What is required: Copy every record below exactly, leaving out any pictures.

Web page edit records
================================
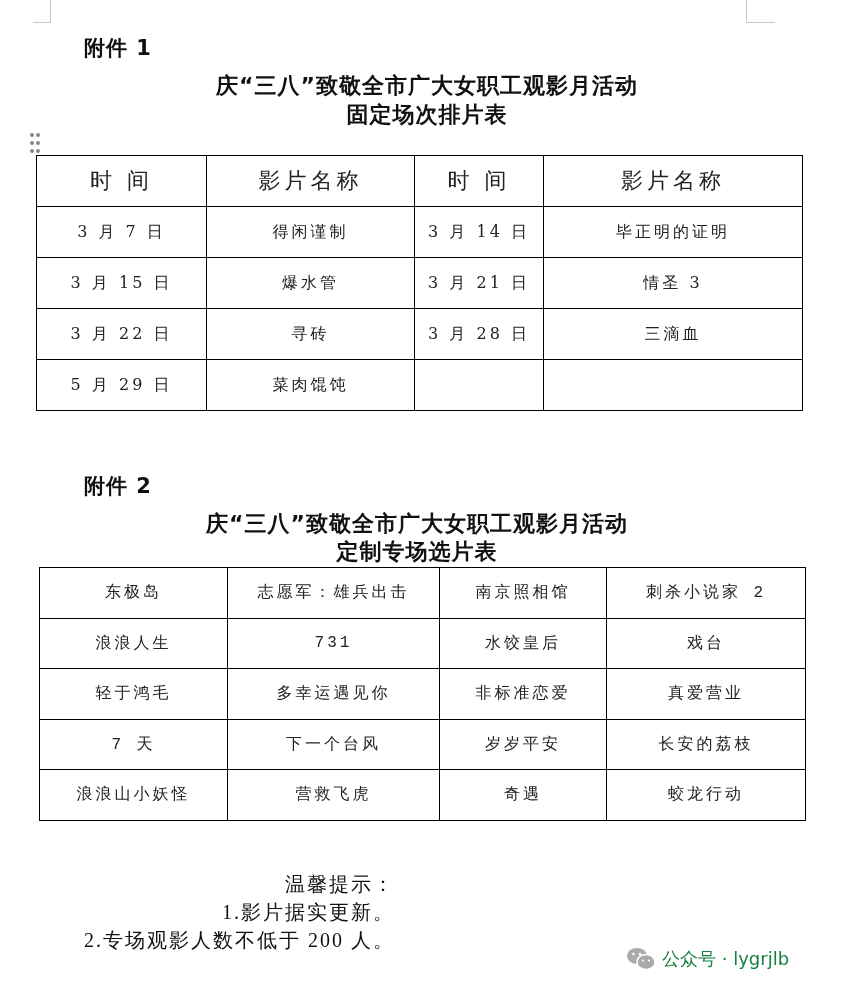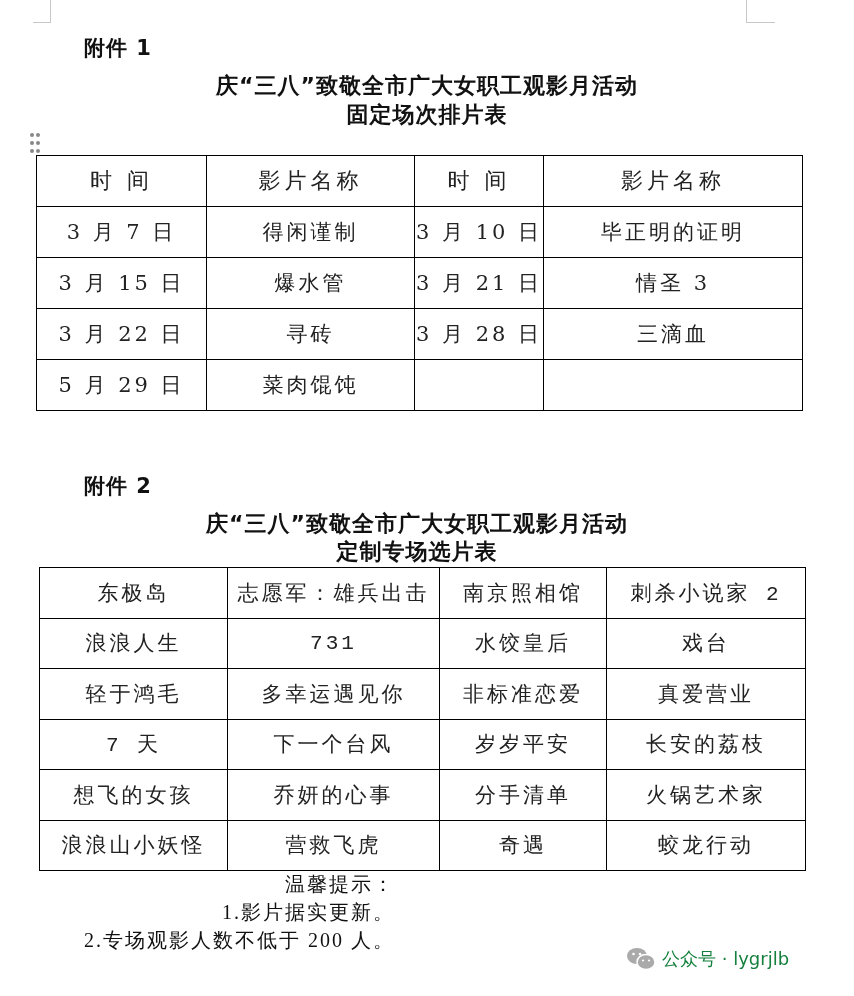"3 月 7 日" table.grid td { font-size: 21px -> 16px }
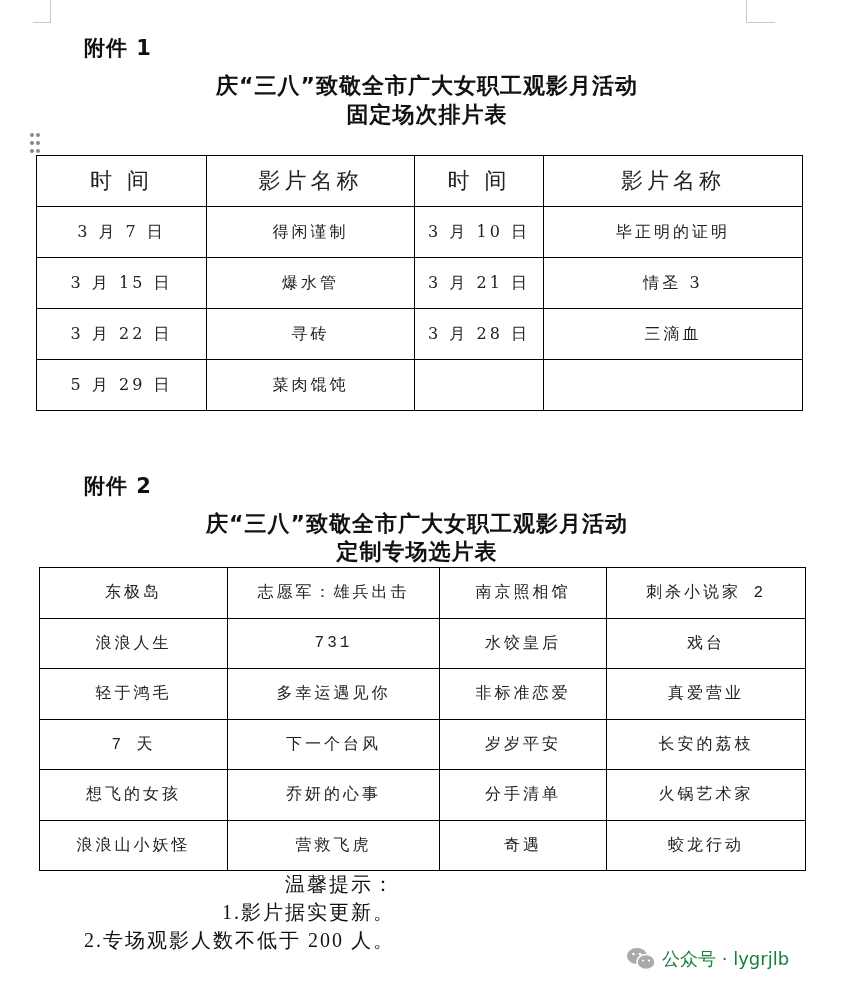"3 月 10 日" td { text: 10 -> 14 }
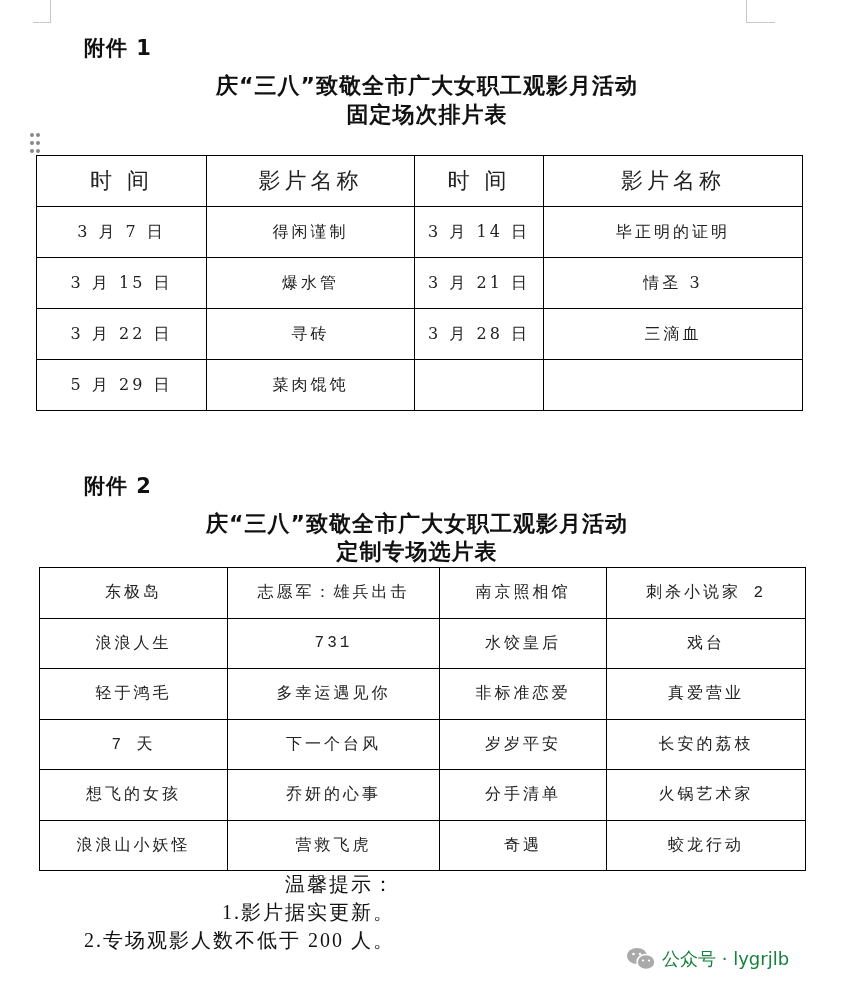"想飞的女孩" tr { html: <tr> <td>想飞的女孩</td> <td>乔妍的心事</td> <td>分手清单</td> <td>火锅艺术家</td> </tr> -> none }
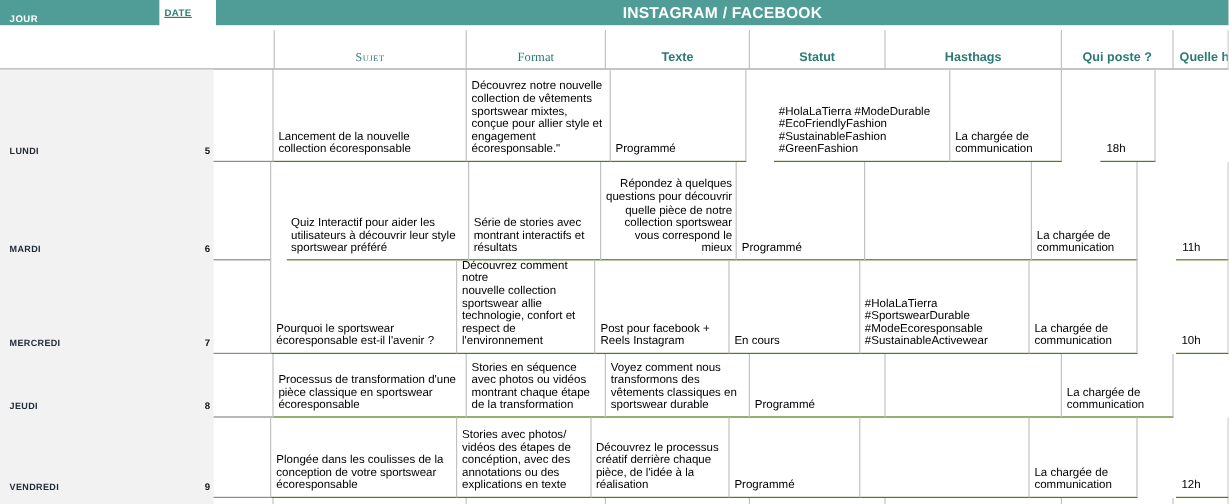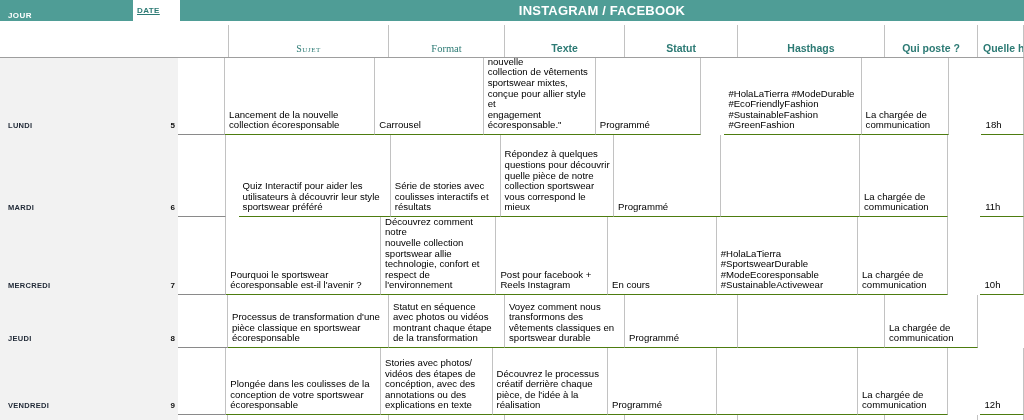"Carrousel" div.cell { html: <div>Carrousel</div> -> none }
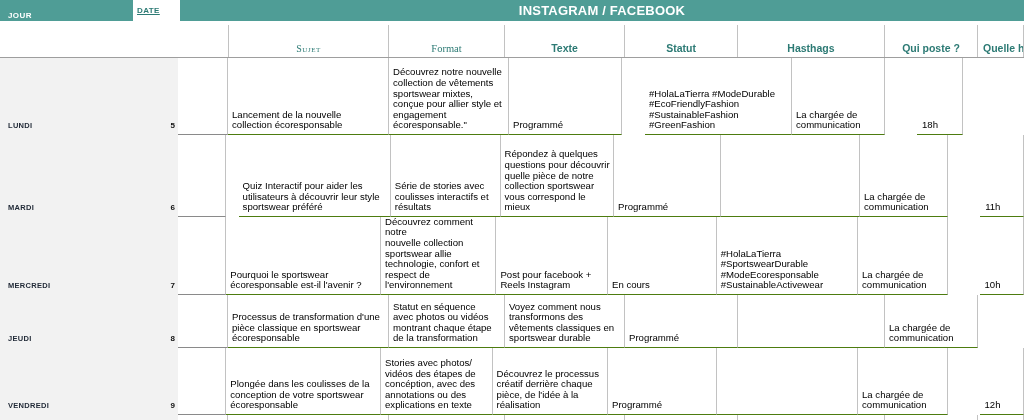"Répondez à quelques" div.cell { text-align: none -> right }
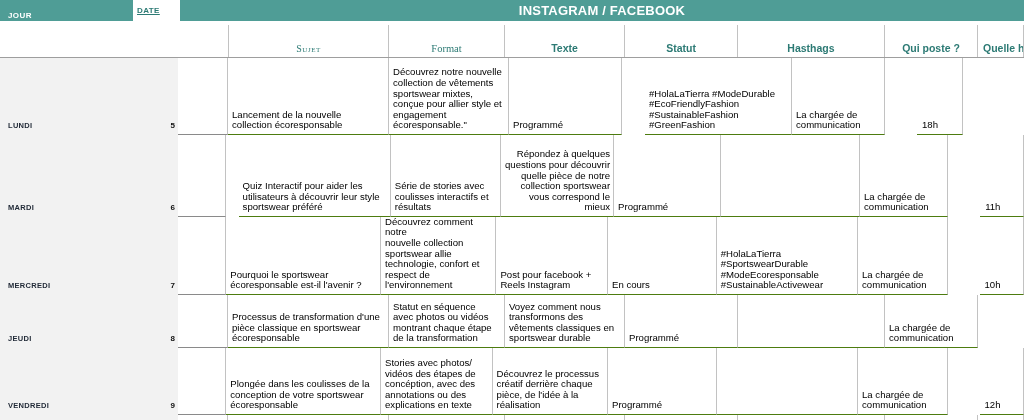"Série de stories avec" div.cell { text: coulisses -> montrant }
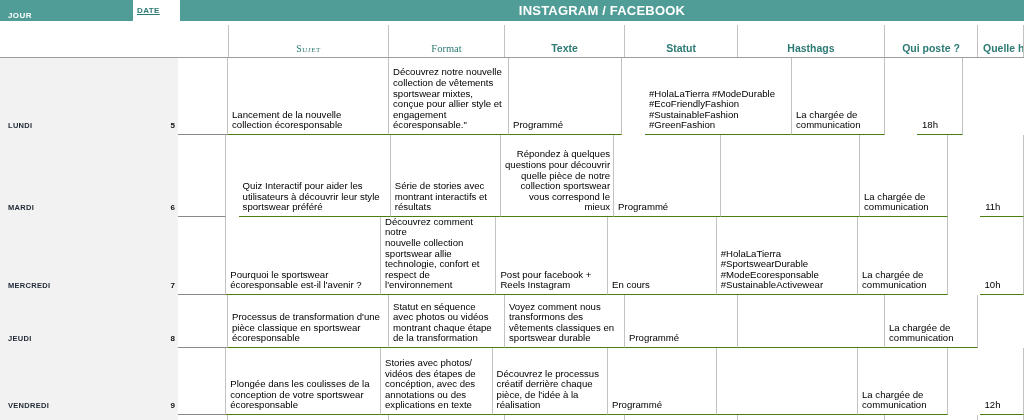"Statut en séquence" div.cell { text: Statut -> Stories }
================================
Response below:
"3 月 7 日" table.grid td { font-size: 21px -> 16px }
"3 月 10 日" td { text: 10 -> 14 }
"想飞的女孩" tr { html: <tr> <td>想飞的女孩</td> <td>乔妍的心事</td> <td>分手清单</td> <td>火锅艺术家</td> </tr> -> none }
"Carrousel" div.cell { html: <div>Carrousel</div> -> none }
"Répondez à quelques" div.cell { text-align: none -> right }
"Série de stories avec" div.cell { text: coulisses -> montrant }
"Statut en séquence" div.cell { text: Statut -> Stories }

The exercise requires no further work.